Il «Guardian», da sempre modello d’eccellenza del giornalismo partecipativo, confrontato con gli stessi dilemmi, per comprendere meglio il fenomeno ha svolto una ricerca «The dark side of Guardians comments». E, analizzando i 70 milioni di commenti raccolti tra il 2008 e il 2016, ha scoperto che quelli bloccati, perché non rispettosi delle linee guida stabilite per partecipare alla conversazione, sono solo il 2%. Al di là dei risultati, ciò che qui è rilevante, è l’intento che ha mosso il «Guardian»: capire come meglio gestire la varietà, la specificità e la mole dei commenti senza limitare, ridurre, semplificare, la possibilità di dialogo e di confronto. Riflettendo su questo, in trasmissione, il collega Enrico Bianda di Rete Due ha parlato della necessità dei giornalisti di oggi di saper gestire la complessità. Un concetto sul quale sono tornata a riflettere perché credo sia cruciale e non solo pensando al giornalismo.
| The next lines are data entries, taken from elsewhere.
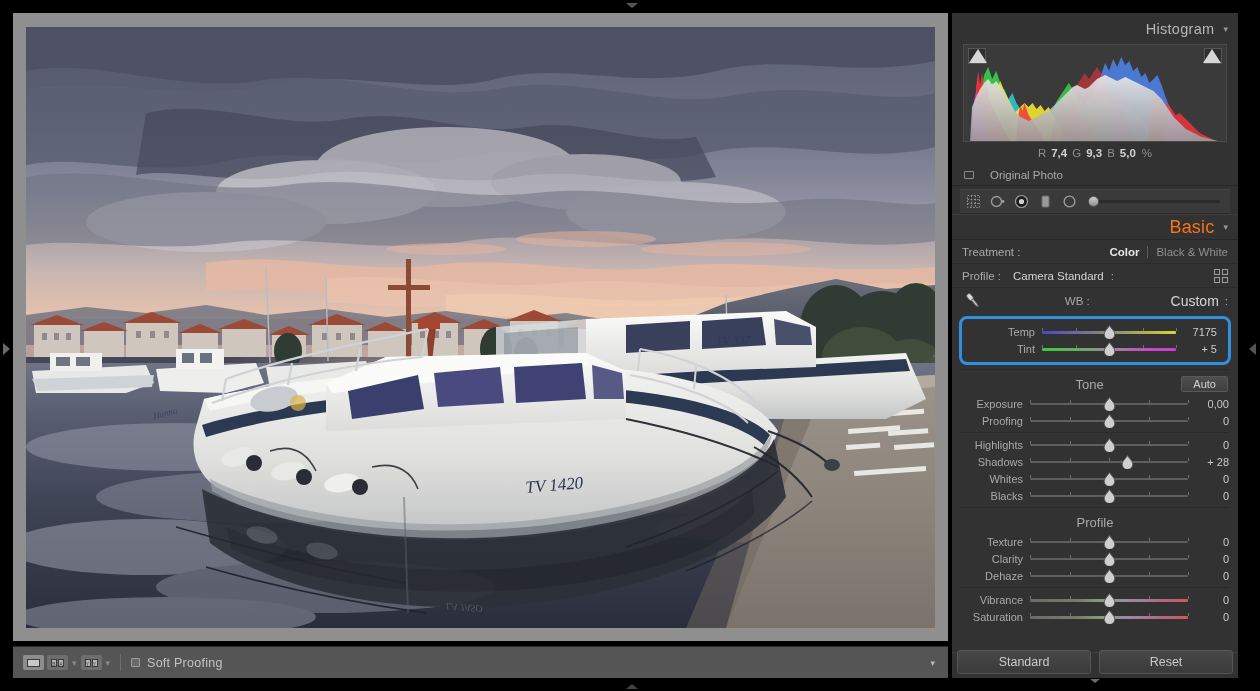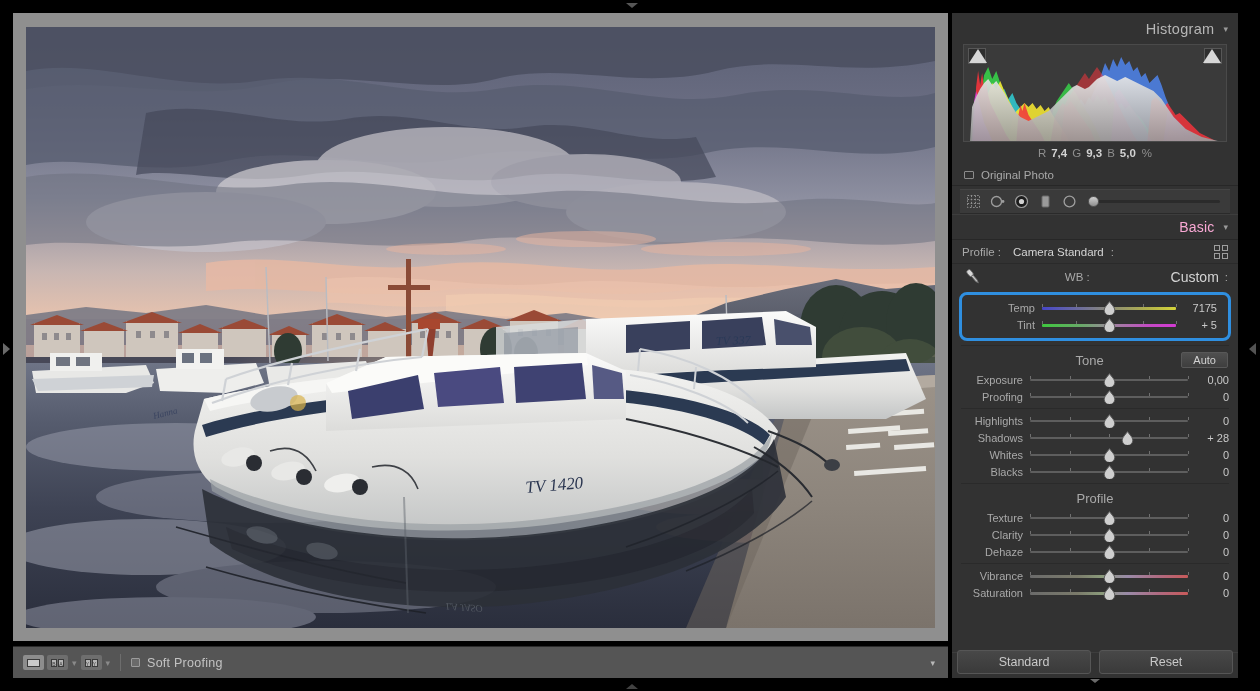--- a/index.html
+++ b/index.html
@@ -108,21 +108,21 @@
   .clip-box.l { left:4px; } .clip-box.r { right:4px; }
 
   #rgb-row {
     height: 22px; display: flex; align-items: center; justify-content: center;
     gap: 5px; font-size: 11.5px; flex: none;
   }
   .rgb-k { color: #8e8e8e; } .rgb-v { color: #d2d2d2; font-weight: bold; }
   .rgb-pct { color: #8e8e8e; margin-left: 1px; }
 
   #orig-row {
-    height: 22px; display: flex; align-items: center; padding-left: 12px; gap: 7px;
+    height: 22px; display: flex; align-items: center; padding-left: 12px; gap: 16px;
     border-bottom: 1px solid #272727; flex: none;
   }
   .mini-rect { width: 10px; height: 8px; border: 1px solid #8c8c8c; border-radius:1px; }
   #orig-label { color: #a8a8a8; font-size: 11.5px; }
 
   
   #tool-strip {
     height: 25px; margin: 3px 8px 0 8px; background: #3a3a3a;
     display: flex; align-items: center; padding: 0 6px; gap: 9px;
     border-top: 1px solid #444; border-bottom: 1px solid #2a2a2a; flex: none;
@@ -133,21 +133,21 @@
   #tool-knob { position:absolute; left:0; top:-4px; width:11px; height:11px; border-radius:50%;
     background: linear-gradient(#d0d0d0,#8f8f8f); border:1px solid #5a5a5a; }
 
   
   #basic-scroll { flex: 1; overflow: hidden; position: relative; }
   .panel-head {
     height: 26px; display:flex; align-items:center; justify-content:flex-end;
     gap: 9px; padding-right: 10px; background: #323232;
     border-top: 1px solid #3d3d3d; border-bottom: 1px solid #272727;
   }
-  .panel-head .p-title { color:#f9a8d4; font-size: 14px; letter-spacing:.2px; }
+  .panel-head .p-title { color:#f97316; font-size: 18px; letter-spacing:.2px; }
   .panel-head .p-caret { color:#9a9a9a; font-size:9px; }
 
   .row {
     display: flex; align-items: center; height: 24px; padding: 0 10px;
     border-bottom: 1px solid #2a2a2a;
   }
   .lbl { color: #a9a9a9; font-size: 11.5px; }
   .val { color: #d4d4d4; font-size: 11.5px; }
   .val.on { color: #e6e6e6; font-weight: bold; }
   .val.off { color: #909090; }
@@ -689,20 +689,27 @@
       </span>
     </div>
 
     <div id="basic-scroll">
 
       <div class="panel-head">
         <span class="p-title">Basic</span>
         <span class="p-caret">▾</span>
       </div>
 
+      <div class="row">
+        <span class="lbl">Treatment :</span>
+        <span style="margin-left:auto"></span>
+        <span class="val on">Color</span>
+        <span class="divbar"></span>
+        <span class="val off">Black &amp; White</span>
+      </div>
 
       <div class="row">
         <span class="lbl">Profile :</span>
         <span class="val" style="margin-left:12px">Camera Standard</span>
         <span class="lbl" style="margin-left:7px">:</span>
         <span class="grid-ic">
             <i></i>
             <i></i>
             <i></i>
             <i></i>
La complessità non è solo in Rete ma in ogni sfumatura della nostra vita professionale, sociale, politica e privata, anzi, direi che la complessità è la cifra del nostro tempo. Complessità in termini di molteplicità di opportunità, innovazioni, cambiamenti, scenari e attori politici, questioni sociali e ambientali, strumenti e linguaggi di comunicazione con cui ci confrontiamo. Comprendere a fondo questa complessità è la prima sfida che siamo chiamati a cogliere.
Purtroppo, guardando agli ultimi fatti di attualità e di cronaca politica, sia nel nostro piccolo sia su scala internazionale, mi sembra che già su questo punto facciamo acqua. Mi sembra che in generale il nostro sforzo di comprensione, di conoscenza e di apertura sia minimo mentre è diffusa la tendenza a semplificare ogni cosa fino a renderla sterile, innocua, compiacente, propedeutica all’idea imperante di una vita perfetta, semplice, felice.
Del concetto di Bauman «La felicità è risolvere problemi, non anestetizzarsi», abbiamo capito ben poco, continuiamo, infatti, ad essere bravi nell’anestetizzarci, nel chiudere gli occhi dinanzi a ciò che è scomodo, fastidioso, difficile. Alziamo il tappeto e con un colpo di scopa cacciamo tutto sotto e se non ci sta allora riduciamo, scomponiamo e snaturiamo finché il senso non ha più senso.
Viva la complessità, impariamo dal «Guardian».